Course Title: Greek 1
Part A: Course Overview
Course Title: Greek 1
Credit Points: 12.00
365H Global, Urban and Social Studies
Sem 2 2006,
Sem 1 2007,
Sem 2 2007,
Sem 1 2008,
Sem 2 2008,
Sem 1 2009,
Sem 2 2009,
Sem 1 2010,
Sem 2 2010,
Sem 1 2011,
Sem 2 2011,
Sem 1 2012
Course Coordinator: Dr Kerry Mullan
Course Coordinator Phone: (+61 3) 9925 2264
Course Coordinator Email: firstname.lastname@example.org
Course Coordinator Location: 37.05.27A
Course Coordinator Availability: By appointment
Pre-requisite Courses and Assumed Knowledge and Capabilities
For students who have not studied Greek before. No pre-requisite courses.
This course is the first of six consecutive courses in Greek offered at RMIT University and is for beginners only.
This course will introduce you to the Greek language, with the main focus on the development of your speaking, listening, pronunciation, reading and writing skills. It will provide you with opportunities to apply the language in a variety of situations, such as exchanging personal information, talking about your family and friends, and acquiring some basic grammar and vocabulary.
You will also explore aspects of Greek culture and society, and the relationship between culture and language. The course will equip you with some basic knowledge for cross-cultural situations with Greek speakers. This beginner course will provide the building blocks for future studies in Greek, and provide you with some tools for independent learning.
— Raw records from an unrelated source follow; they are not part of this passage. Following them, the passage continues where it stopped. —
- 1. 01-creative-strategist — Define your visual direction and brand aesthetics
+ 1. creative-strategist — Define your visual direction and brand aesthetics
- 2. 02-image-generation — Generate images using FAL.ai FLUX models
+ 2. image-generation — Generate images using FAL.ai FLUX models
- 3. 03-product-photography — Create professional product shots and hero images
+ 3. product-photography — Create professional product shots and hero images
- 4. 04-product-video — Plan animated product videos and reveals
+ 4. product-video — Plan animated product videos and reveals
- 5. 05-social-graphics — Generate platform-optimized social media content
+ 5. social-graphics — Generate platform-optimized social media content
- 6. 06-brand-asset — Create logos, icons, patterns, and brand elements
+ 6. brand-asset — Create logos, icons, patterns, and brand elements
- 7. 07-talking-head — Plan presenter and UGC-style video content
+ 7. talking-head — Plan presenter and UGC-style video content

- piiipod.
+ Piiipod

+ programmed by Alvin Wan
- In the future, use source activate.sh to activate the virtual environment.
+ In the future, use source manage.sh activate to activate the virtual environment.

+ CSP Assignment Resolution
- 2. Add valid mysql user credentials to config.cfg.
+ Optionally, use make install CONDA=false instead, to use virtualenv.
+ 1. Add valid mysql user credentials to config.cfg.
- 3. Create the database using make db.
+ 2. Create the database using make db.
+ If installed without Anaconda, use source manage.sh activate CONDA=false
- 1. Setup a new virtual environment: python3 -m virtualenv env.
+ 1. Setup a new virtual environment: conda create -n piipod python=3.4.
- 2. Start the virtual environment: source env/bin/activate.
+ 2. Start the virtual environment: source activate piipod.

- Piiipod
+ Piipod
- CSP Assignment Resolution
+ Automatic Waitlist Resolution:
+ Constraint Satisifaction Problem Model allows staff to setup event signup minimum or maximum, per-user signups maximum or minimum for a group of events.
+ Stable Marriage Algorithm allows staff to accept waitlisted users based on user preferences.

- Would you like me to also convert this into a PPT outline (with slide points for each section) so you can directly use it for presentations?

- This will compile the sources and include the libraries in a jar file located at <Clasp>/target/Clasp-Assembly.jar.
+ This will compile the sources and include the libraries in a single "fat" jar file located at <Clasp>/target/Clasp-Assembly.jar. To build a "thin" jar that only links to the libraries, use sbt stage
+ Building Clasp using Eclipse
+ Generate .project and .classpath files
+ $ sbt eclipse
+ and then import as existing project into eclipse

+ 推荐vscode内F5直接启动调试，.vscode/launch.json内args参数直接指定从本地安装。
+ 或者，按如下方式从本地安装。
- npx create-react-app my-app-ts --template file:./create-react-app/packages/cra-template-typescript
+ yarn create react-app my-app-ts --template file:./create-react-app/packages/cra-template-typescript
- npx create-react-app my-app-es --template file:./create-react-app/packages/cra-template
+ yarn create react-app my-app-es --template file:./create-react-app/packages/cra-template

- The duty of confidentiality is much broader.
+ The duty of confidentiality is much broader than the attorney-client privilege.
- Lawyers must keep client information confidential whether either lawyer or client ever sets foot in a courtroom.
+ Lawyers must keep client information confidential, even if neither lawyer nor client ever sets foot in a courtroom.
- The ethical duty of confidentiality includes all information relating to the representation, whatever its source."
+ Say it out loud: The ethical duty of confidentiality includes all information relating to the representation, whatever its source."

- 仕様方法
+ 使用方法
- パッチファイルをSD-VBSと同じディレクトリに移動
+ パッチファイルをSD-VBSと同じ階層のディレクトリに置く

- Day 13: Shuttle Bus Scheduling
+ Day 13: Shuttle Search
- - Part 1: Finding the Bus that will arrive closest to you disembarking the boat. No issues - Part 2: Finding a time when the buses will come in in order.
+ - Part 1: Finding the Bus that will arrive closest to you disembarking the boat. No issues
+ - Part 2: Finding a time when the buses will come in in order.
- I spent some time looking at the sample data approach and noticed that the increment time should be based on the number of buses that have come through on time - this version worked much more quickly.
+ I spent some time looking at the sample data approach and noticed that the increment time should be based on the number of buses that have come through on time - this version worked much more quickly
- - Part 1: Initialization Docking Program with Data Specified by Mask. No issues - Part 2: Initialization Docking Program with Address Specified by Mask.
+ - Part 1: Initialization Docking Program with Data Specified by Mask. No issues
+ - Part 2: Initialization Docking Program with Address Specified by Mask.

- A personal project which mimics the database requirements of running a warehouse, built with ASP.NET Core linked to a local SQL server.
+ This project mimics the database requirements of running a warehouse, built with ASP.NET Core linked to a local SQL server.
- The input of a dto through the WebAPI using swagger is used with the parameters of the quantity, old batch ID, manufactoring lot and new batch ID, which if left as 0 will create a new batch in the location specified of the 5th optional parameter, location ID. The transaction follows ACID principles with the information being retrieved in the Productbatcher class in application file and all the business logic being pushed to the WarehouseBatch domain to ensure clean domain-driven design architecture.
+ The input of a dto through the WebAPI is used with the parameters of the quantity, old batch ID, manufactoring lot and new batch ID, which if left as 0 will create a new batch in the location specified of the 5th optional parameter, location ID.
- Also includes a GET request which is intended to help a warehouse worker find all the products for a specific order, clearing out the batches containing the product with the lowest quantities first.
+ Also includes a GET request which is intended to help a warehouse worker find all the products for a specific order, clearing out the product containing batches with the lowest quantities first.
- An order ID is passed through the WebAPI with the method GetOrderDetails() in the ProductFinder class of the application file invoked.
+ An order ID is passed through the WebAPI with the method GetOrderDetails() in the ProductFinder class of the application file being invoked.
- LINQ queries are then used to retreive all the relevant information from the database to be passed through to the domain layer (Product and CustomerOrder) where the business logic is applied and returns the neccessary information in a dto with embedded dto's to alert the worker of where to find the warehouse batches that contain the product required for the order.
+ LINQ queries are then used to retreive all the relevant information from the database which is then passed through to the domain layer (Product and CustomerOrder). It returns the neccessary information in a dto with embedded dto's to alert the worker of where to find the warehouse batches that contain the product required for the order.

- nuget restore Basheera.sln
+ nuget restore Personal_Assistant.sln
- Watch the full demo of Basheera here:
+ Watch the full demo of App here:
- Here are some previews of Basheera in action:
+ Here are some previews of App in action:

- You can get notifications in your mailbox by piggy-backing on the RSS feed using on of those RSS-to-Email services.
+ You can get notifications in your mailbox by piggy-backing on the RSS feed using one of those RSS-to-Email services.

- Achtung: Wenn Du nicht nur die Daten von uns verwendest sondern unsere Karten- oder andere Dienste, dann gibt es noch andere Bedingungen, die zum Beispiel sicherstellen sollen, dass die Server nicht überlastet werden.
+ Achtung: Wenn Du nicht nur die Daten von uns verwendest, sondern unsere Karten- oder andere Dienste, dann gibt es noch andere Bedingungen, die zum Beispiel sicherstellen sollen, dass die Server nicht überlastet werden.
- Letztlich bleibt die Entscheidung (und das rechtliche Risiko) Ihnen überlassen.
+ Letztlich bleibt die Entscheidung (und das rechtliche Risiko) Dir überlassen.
Objectives/Learning Outcomes/Capability Development
Upon successful completion of this course, you will be able to:
• Communicate in both oral and written Greek in a limited range of social contexts, including greetings, introductions, simple instructions, and be able to describe people and places
• Read, interpret and comprehend simple authentic spoken, written and multimedia Greek materials
• Evaluate language learning strategies and techniques to develop your language skills, and demonstrate independent learning
• Identify and discuss aspects of Greek culture and the relationship between culture and language
• Describe your own cultural values and norms, and make comparison to Greek culture, beginning to reflect on and develop your knowledge of cross-cultural communication issues and challenges
If undertaking this course as a postgraduate student you will be required to demonstrate higher capacity for application, analysis, synthesis and evaluation of the relationships between culture and language, and cross-cultural communication.
Program Learning Outcomes
In this course you will develop the following program learning outcomes:
• Communicate effectively in Greek in a range of forms and in different international and cross-cultural contexts, using appropriate modes of communication including electronic, written, graphic, oral and aural forms
• Reflect on the role of culture in communication, and apply this knowledge in a range of cross-cultural interactions
• Access and critically examine a range of resources (including text and electronic) to further your learning in Greek
• Effectively manage your own learning, developing skills in lifelong learning of languages and cross-cultural communication
Overview of Learning Activities
Classes are conducted in a tutorial-seminar type format. Students will have ample opportunities to work in pairs or small groups on topics assigned by lecture. Student centred approach will apply. Tutorials are structured but emphasis is placed on communicative methods. Presentations, discussions and debate on current affairs are important components of the subject. Students will work independently and in teams to carry out research and presentation tasks. Videos and tapes are integrated with teaching.
Cultural understanding is used to further enhance the ideas of language and behaviour and their interrelationship as expressed in the aims of the subject. It is not introduced in isolation, but linked with language and language behaviour, which are demonstrated and/or discussed by students in context. Various role-plays, exercises and games are employed to expose students to potential difficulties, which will arise in cross-cultural communication. Class exercises and readings relating to social and culture issues will be introduced.
Overview of Learning Resources
You may need to purchase a prescribed text and a recommended language dictionary. Multimedia teaching and learning resources and tools will also be used, and made available through MyRMIT Studies.
Overview of Assessment
You will be required to submit a range of assessments throughout the semester to demonstrate how well you meet the course’s learning outcomes and capabilities. Assessment tasks may involve working independently and/or as part of a pair or team on a range of written, oral and interactive tasks (for example, in-class tests, essays, class presentations, group projects, debates, learning diaries, final exams etc).
You will also receive verbal and/or written feedback from your lecturers and/or peers on your assessment tasks.
Weighting on the assessment tasks for postgraduate students will vary with an additional or expanded or expanded assessment task.
Your course assessment conforms to RMIT assessment principles, regulations, policies and procedures which are described and referenced in a single document: Assessment and assessment flexibility policy
An assessment charter summarises your responsibilities as an RMIT student as well as those of your teachers: Student Responsibilities Statement
If you have a long-term medical condition and/or disability it may be possible to negotiate to vary aspects of the learning or assessment methods. You can contact your Program Director or the Equitable Learning Services if you would like to find out more.